On the morning of April 30,1998, at that year’s J’ouvert parade, police officers, acting on a tip that Kahli Ubiles possessed a gun, stopped, frisked and arrested him for unauthorized possession of a firearm (14 V.I.C. § 2253(a)). The Court of Appeals ruled that the gun should have been suppressed because the tipster had said nothing indicating that Ubiles possessed the gun unlawfully, that he was about to commit a crime, or that he posed a threat to the officers or anyone in the crowd.
Ubiles,
224 F.3d at 220. Inasmuch as the stop and frisk was ruled illegal, the Court of Appeals did not reach the question of probable cause to arrest. Fortunately,
Ubiles
is inapposite to the facts of this case.
The similarity of the facts of McIntosh and those of
Ubiles
begins and ends with the circumstance that both were standing
in a crowd on a J’ouvert morning while carrying a firearm. Unlike
Ubiles,
Officer Harrigan clearly had the “objective justification” for making the
Terry
stop.
See Terry,
392 U.S. at 21-22, 88 S.Ct. 1868 (applying an objective standard so that the facts available to the officer at the moment of the search ‘warrant a man of reasonable caution in the belief that the action taken was appropriate) (citation omitted). Officer Harrigan personally felt an object that he thought was a gun, rather than having to rely on an informant’s tip. Harrigan recognized McIntosh from other incidents involving firearms. The officer personally observed McIntosh nervously look back while grabbing at his waist and quickly walking away. Officer Harrigan had participated with other police officers in breaking up fights and arresting other young revelers in the J’ouvert crowd earlier that morning. Finally, Harrigan knew that McIntosh was unlikely to have a license because he only worked as an electrician and had been arrested for various crimes on St. Croix. Officer Harrigan thus had a reasonable, articulable suspicion that McIntosh illegally possessed a firearm secreted on his person and that he posed a threat to the crowd and the other officers.
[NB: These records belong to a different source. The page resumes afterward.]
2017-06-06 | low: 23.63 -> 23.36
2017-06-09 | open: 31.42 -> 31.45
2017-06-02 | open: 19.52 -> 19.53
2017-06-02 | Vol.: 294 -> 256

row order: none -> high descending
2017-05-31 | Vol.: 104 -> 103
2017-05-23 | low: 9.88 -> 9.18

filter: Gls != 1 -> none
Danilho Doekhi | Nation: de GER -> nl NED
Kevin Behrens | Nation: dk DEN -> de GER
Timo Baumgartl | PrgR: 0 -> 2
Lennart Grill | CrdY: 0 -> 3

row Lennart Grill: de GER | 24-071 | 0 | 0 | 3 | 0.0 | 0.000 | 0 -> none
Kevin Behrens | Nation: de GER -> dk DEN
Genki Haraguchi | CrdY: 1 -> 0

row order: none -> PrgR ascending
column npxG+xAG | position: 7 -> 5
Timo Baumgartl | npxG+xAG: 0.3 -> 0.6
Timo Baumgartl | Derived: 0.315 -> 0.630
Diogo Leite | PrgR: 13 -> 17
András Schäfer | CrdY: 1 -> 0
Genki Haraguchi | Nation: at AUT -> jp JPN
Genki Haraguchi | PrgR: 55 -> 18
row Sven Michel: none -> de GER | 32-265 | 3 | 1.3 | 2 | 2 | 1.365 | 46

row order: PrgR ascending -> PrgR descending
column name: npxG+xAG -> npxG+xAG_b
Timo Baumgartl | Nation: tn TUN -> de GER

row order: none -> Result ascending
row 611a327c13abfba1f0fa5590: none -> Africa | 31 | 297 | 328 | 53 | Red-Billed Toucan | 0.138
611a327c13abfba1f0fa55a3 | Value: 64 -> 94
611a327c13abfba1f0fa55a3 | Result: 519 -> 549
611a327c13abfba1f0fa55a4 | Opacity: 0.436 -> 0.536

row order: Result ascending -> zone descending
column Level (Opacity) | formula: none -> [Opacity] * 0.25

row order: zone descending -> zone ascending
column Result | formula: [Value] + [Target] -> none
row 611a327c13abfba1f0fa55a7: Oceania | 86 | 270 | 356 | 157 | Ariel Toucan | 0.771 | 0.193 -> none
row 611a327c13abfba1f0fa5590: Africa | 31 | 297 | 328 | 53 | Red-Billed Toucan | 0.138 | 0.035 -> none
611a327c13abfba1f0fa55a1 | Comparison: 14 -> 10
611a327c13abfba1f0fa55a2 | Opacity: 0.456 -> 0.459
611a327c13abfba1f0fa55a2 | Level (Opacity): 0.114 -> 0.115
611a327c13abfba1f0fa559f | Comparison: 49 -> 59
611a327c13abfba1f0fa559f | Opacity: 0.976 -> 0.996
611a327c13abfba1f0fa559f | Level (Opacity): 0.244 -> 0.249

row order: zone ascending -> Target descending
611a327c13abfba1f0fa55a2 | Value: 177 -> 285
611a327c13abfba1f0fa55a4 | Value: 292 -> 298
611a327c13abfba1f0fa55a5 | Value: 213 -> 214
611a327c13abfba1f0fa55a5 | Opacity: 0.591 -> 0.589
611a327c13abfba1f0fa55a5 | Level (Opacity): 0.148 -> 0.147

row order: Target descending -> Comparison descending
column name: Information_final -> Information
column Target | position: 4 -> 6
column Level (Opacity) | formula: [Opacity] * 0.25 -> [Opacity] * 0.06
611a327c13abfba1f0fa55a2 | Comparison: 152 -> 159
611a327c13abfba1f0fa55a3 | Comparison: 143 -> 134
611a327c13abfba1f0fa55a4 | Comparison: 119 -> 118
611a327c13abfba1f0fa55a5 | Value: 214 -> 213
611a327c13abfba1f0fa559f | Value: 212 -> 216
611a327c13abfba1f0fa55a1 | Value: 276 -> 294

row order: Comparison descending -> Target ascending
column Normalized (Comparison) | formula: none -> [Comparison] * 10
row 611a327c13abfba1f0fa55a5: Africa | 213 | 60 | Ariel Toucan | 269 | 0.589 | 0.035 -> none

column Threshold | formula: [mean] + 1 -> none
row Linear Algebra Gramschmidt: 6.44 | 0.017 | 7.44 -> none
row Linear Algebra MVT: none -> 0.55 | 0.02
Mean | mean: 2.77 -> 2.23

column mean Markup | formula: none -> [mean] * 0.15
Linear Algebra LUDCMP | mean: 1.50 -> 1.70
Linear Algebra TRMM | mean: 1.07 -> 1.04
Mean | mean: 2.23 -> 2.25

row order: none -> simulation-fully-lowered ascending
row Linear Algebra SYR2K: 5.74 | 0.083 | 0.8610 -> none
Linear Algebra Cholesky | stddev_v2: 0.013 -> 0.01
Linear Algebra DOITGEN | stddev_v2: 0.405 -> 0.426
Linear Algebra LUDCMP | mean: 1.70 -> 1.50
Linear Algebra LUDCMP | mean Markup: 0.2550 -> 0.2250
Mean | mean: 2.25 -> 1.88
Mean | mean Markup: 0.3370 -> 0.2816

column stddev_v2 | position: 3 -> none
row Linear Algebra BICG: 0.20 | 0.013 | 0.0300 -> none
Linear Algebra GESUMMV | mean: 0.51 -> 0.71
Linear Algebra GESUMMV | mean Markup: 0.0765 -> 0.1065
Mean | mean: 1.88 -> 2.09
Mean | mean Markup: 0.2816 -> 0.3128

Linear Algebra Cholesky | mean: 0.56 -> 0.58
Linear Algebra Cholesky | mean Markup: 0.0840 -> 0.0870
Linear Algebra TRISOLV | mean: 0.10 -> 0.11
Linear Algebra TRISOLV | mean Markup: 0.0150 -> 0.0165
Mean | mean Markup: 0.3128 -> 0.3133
See United States v. Valentine,
232 F.3d 350, 357 (3d Cir.2000) (distinguishing
Ubiles
and finding that circumstances including a concern for safety and defendant’s evasive behavior support reasonable suspicion).
III. CONCLUSION
Because Officer Harrigan had a reasonable suspicion that criminal activity was afoot, the
Terry
stop and frisk of the defendant was proper. Because a reasonably prudent person would have thought that the defendant was committing or had committed a crime, once the firearm was found hidden on his person, the officers also had probable cause to arrest McIntosh.
ORDER
For the reasons stated in the accompanying Memorandum Opinion of even date, it is hereby ORDERED that the defendant’s motion to suppress is DENIED.